Por isso dizer: aprendo muitas coisas nos filmes é o mesmo que dizer: os filmes ensinam-me tudo aquilo que querem que eu saiba.
Isto tudo para falar de outro dos meus filmes preferidos: "fala com ela" do Almodovar. Se eu descrevesse o filme num tom asséptico de lista de compras do supermercado eu diria: trata-se de um filme que conta a história de um enfermeiro que engravida uma mulher que estava em coma e aos seus cuidados. O enfermeiro vivia sozinho com a mãe. A mulher desperta do coma e o enfermeiro é preso.
O que se pensaria daqui? Que horror. Que homem monstruoso. Que oportunismo de uma situação frágil. Que pessoa ridícula, cuja acção apenas existe com aqueles que não podem reagir.

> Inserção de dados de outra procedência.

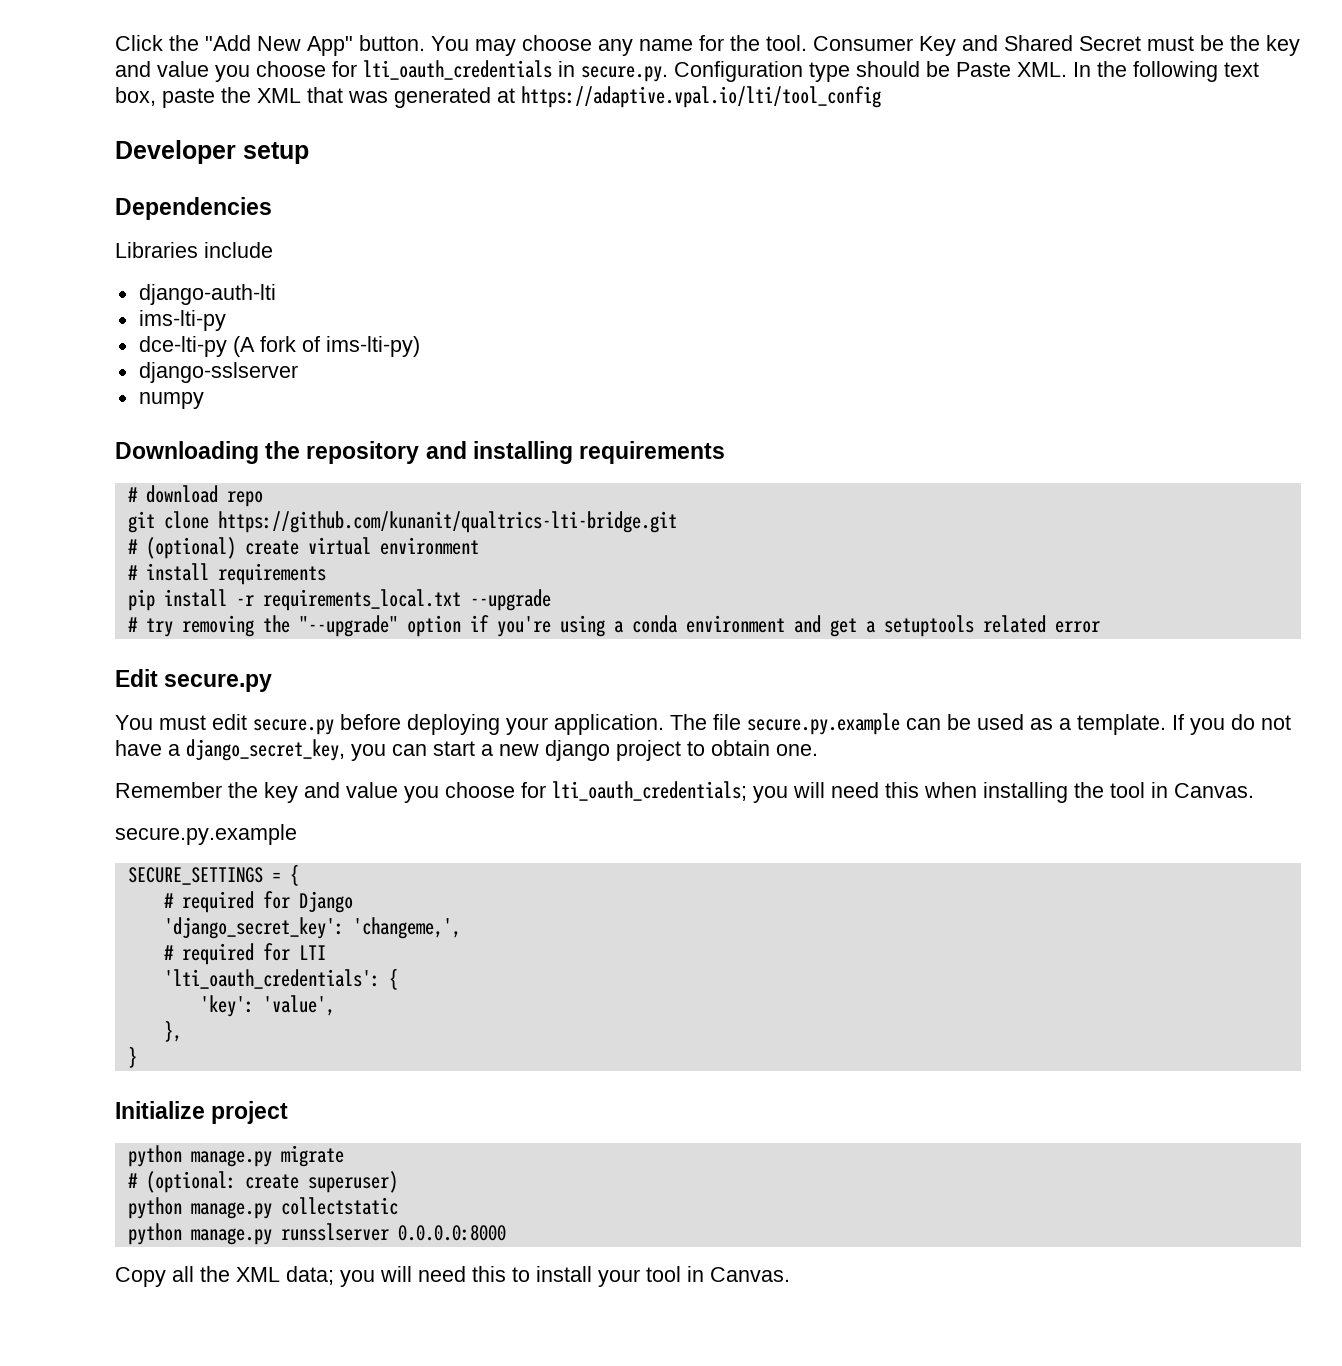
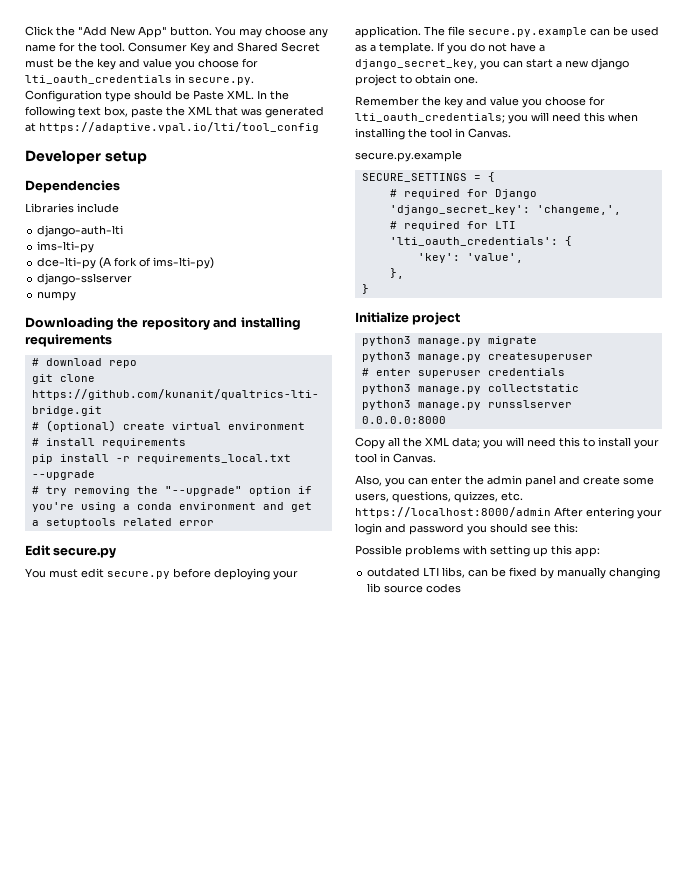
[127,1145,182,1167] python -> [361,336,411,346] python3
[127,1171,398,1193] [127,1197,182,1219] # (optional: create superuser) // python -> [361,352,593,362] [361,368,565,378] [361,384,411,394] python3 manage.py createsuperuser // # enter superuser credentials // python3
[127,1223,182,1245] python -> [361,400,411,410] python3
(790, 1274) none -> [355,475,654,487] [355,491,523,503] [355,507,662,519] [355,523,578,535] [355,545,600,557] [367,567,661,579] [367,583,462,593] // Also, you can enter the admin panel and create some users, questions, quizzes, etc. https://localhost:8000/admin After entering your login and password you should see this: // Possible problems with setting up this app: // outdated LTI libs, can be fixed by manually changing lib source codes

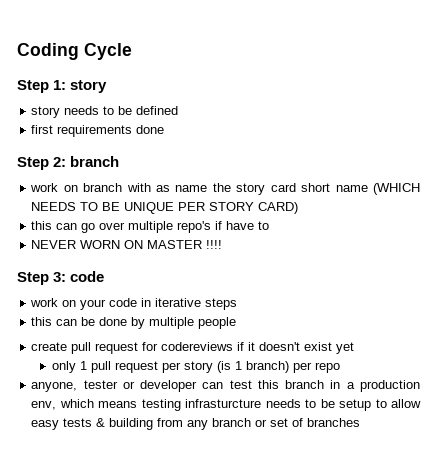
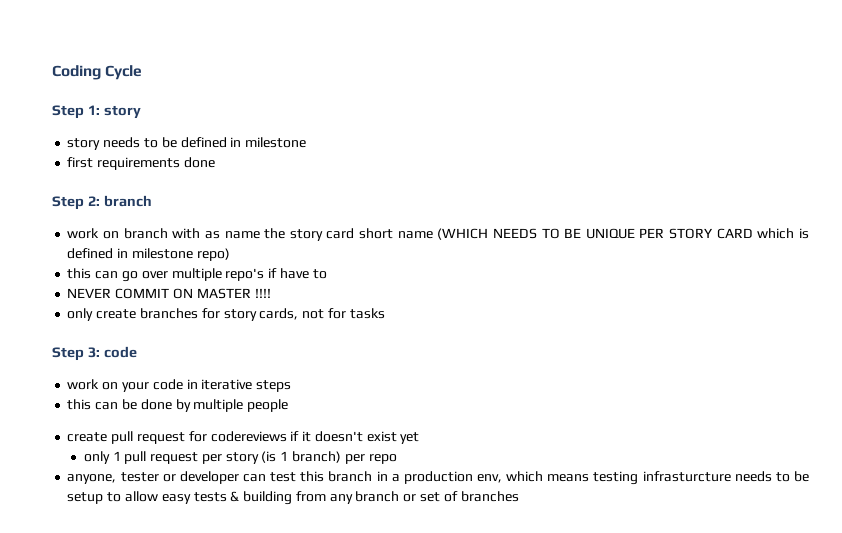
(179, 110) none -> [230,137,307,148] in milestone
[258,202,299,214] CARD) -> [716,228,809,239] [67,248,230,261] CARD which is defined in milestone repo)
[80,240,121,249] WORN -> [115,288,170,299] COMMIT
(223, 244) none -> [67,308,385,321] // only create branches for story cards, not for tasks

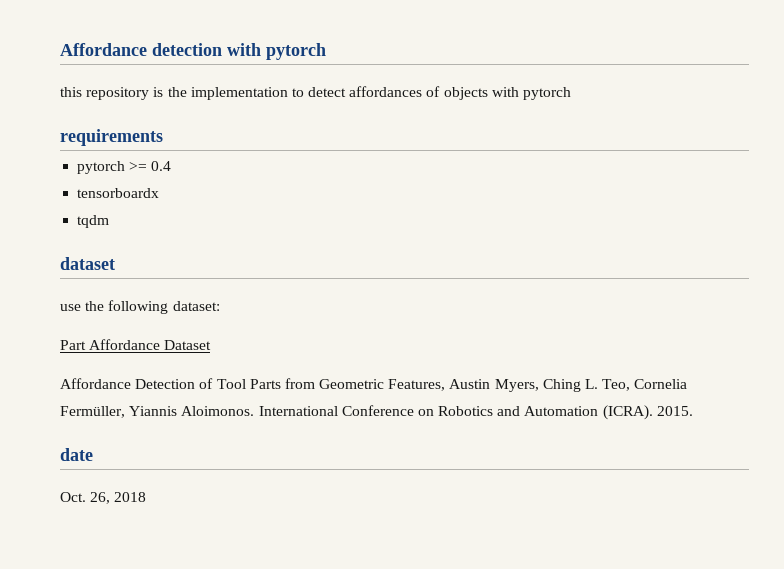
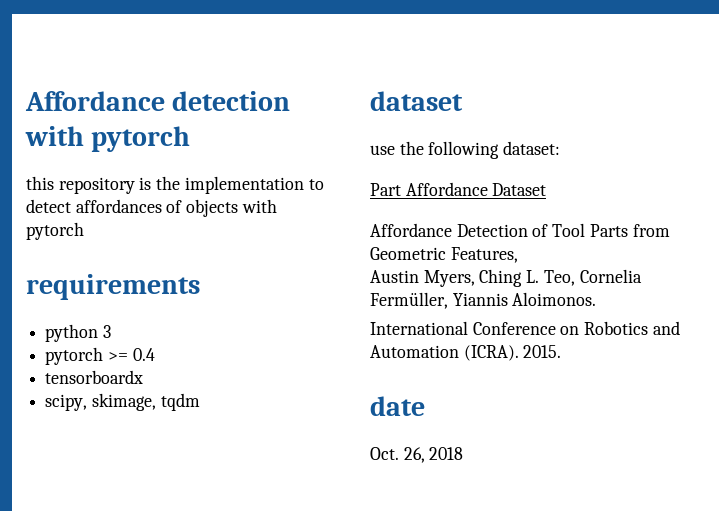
(163, 137) none -> [45,324,111,342] // python 3
(160, 193) none -> [45,393,156,411] scipy, skimage,
(446, 385) none -> (518, 255) //
(255, 411) none -> (597, 299) //

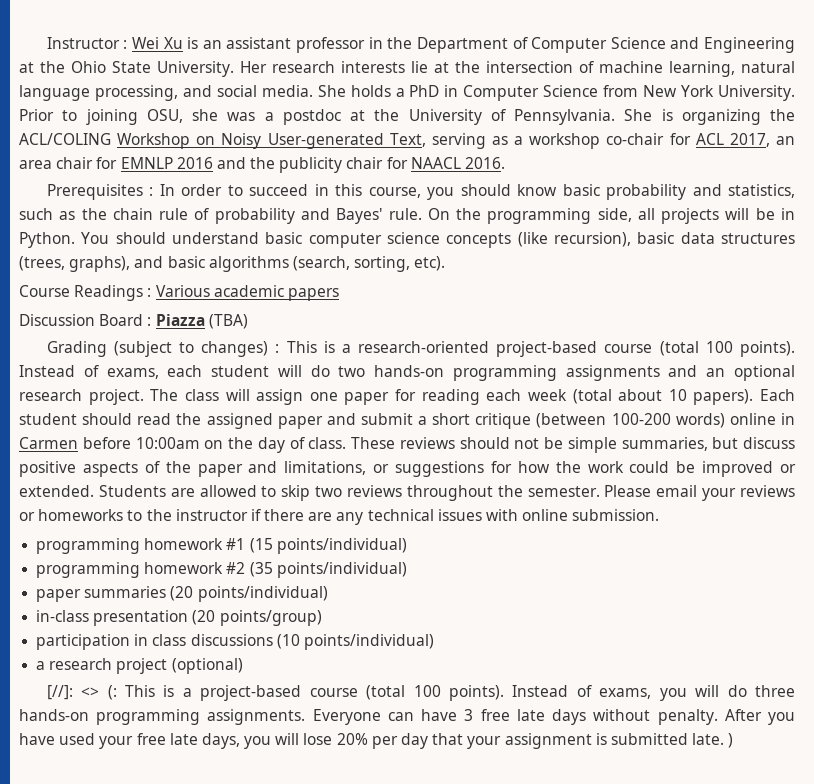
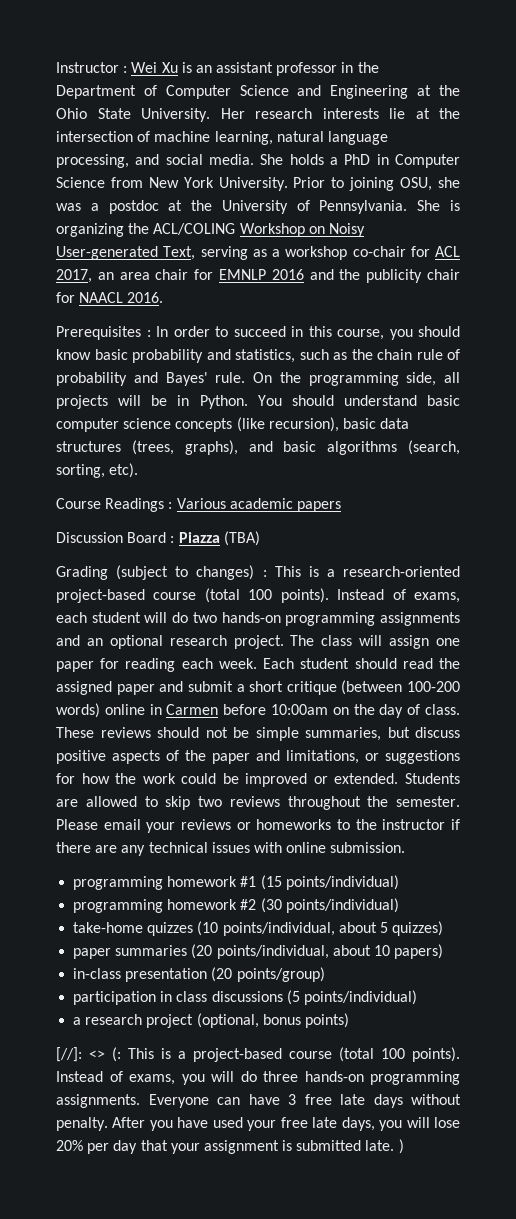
[527,389,754,405] week (total about 10 papers). -> [218,658,257,669] week.
[249,562,407,578] (35 points/individual) -> [260,898,399,913] [73,921,444,936] (30 points/individual) // take-home quizzes (10 points/individual, about 5 quizzes)
[197,586,328,602] points/individual) -> [216,944,444,959] points/individual, about 10 papers)
[276,634,300,649] (10 -> [286,990,300,1005] (5
[171,658,243,674] (optional) -> [196,1013,349,1028] (optional, bonus points)

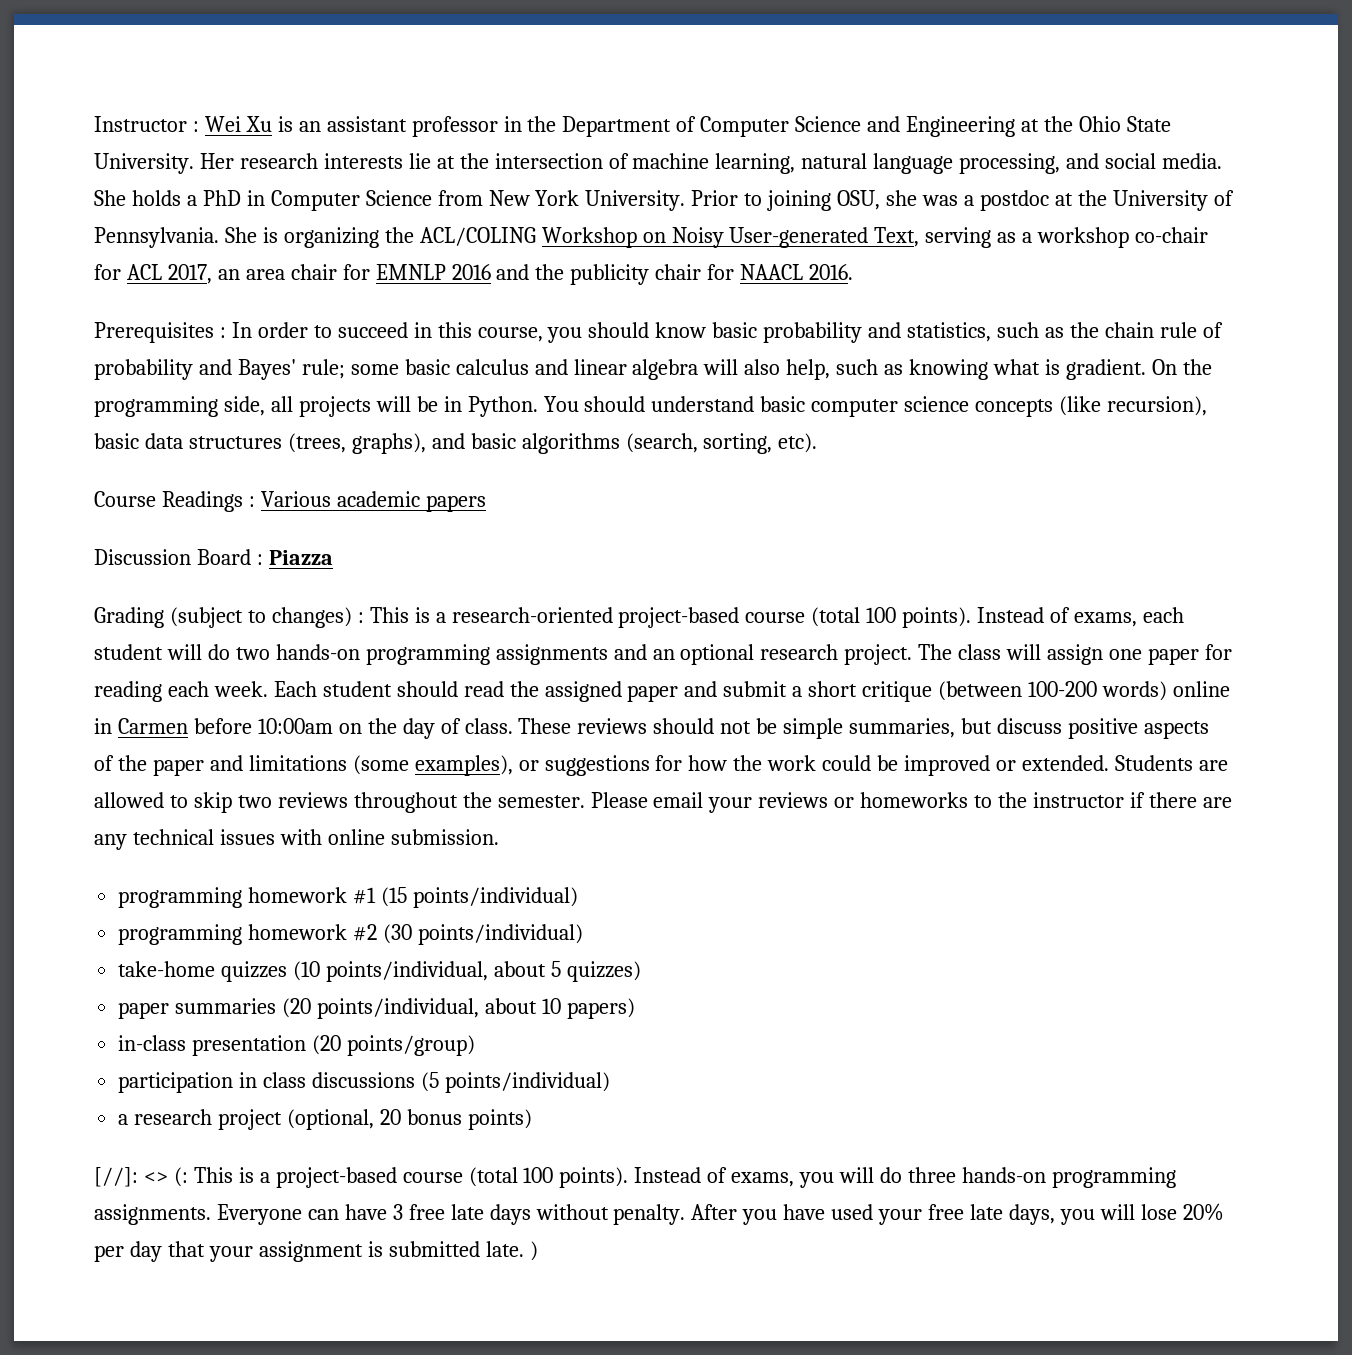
[215,372,246,383] rule. -> [301,359,1146,380] rule; some basic calculus and linear algebra will also help, such as knowing what is gradient.
[223,531,260,546] (TBA) -> (333, 557) none
[286,750,359,764] limitations, -> [248,755,513,776] limitations (some examples),
(259, 1020) none -> [379,1109,401,1125] 20

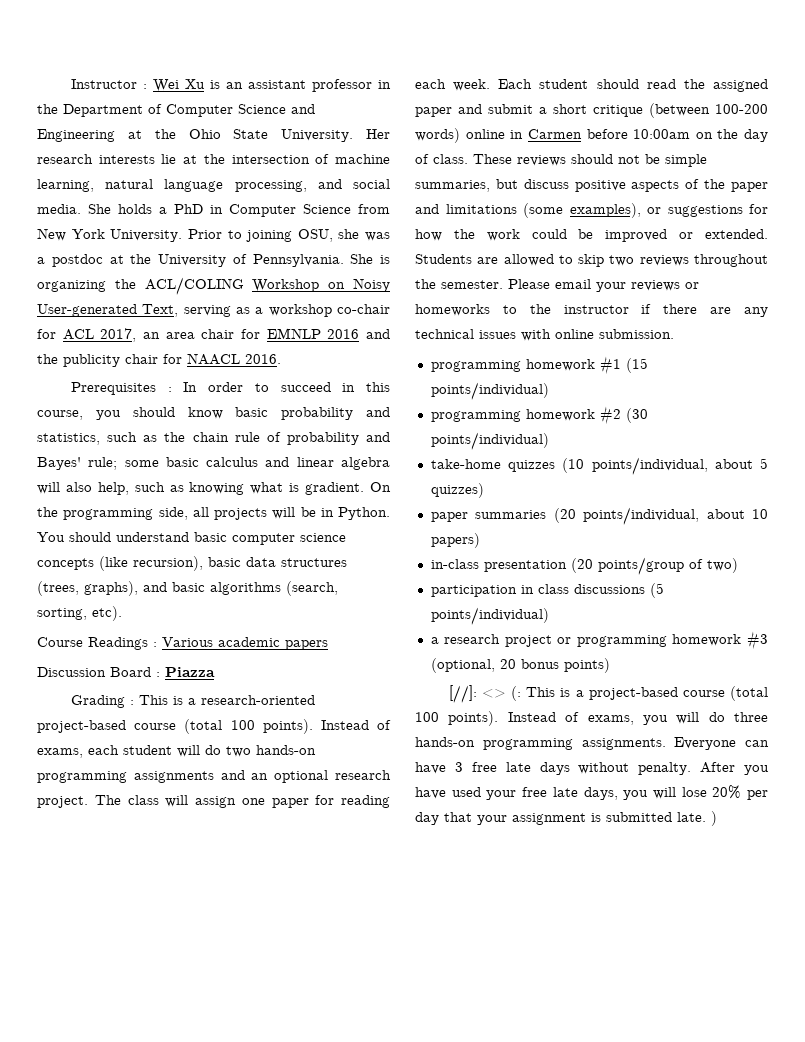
[169,607,352,628] (subject to changes) -> (125, 701) none
[347,1035,476,1056] points/group) -> [597,557,738,575] points/group of two)
(283, 1119) none -> [557,631,768,650] or programming homework #3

Mas a mestria é tanta, que nada disto nos horroriza, ao ponto de percebermos perfeitamente o ponto de vista do enfermeiro.
Somos ou não manipuláveis?

Quem não acredite que experimente ver este filme....e de seguida em dose dupla, aproveite e veja o "Morte em Veneza". Garanto que a tinta do cabelo a escorrer ao sol é capaz de apagar qualquer repulsa à vertente pedófila do personagem.

Em todos os filmes que me tocam sei que aquilo que toca mais fundo é a sensação de identificação. É conseguir focar o aspecto mais humano e até mais ridículo, no sentido de mais exposto, de tão nu que dá pena, que comove e que nos faz entender aquela mensagem como vinda de dentro de nós mesmos.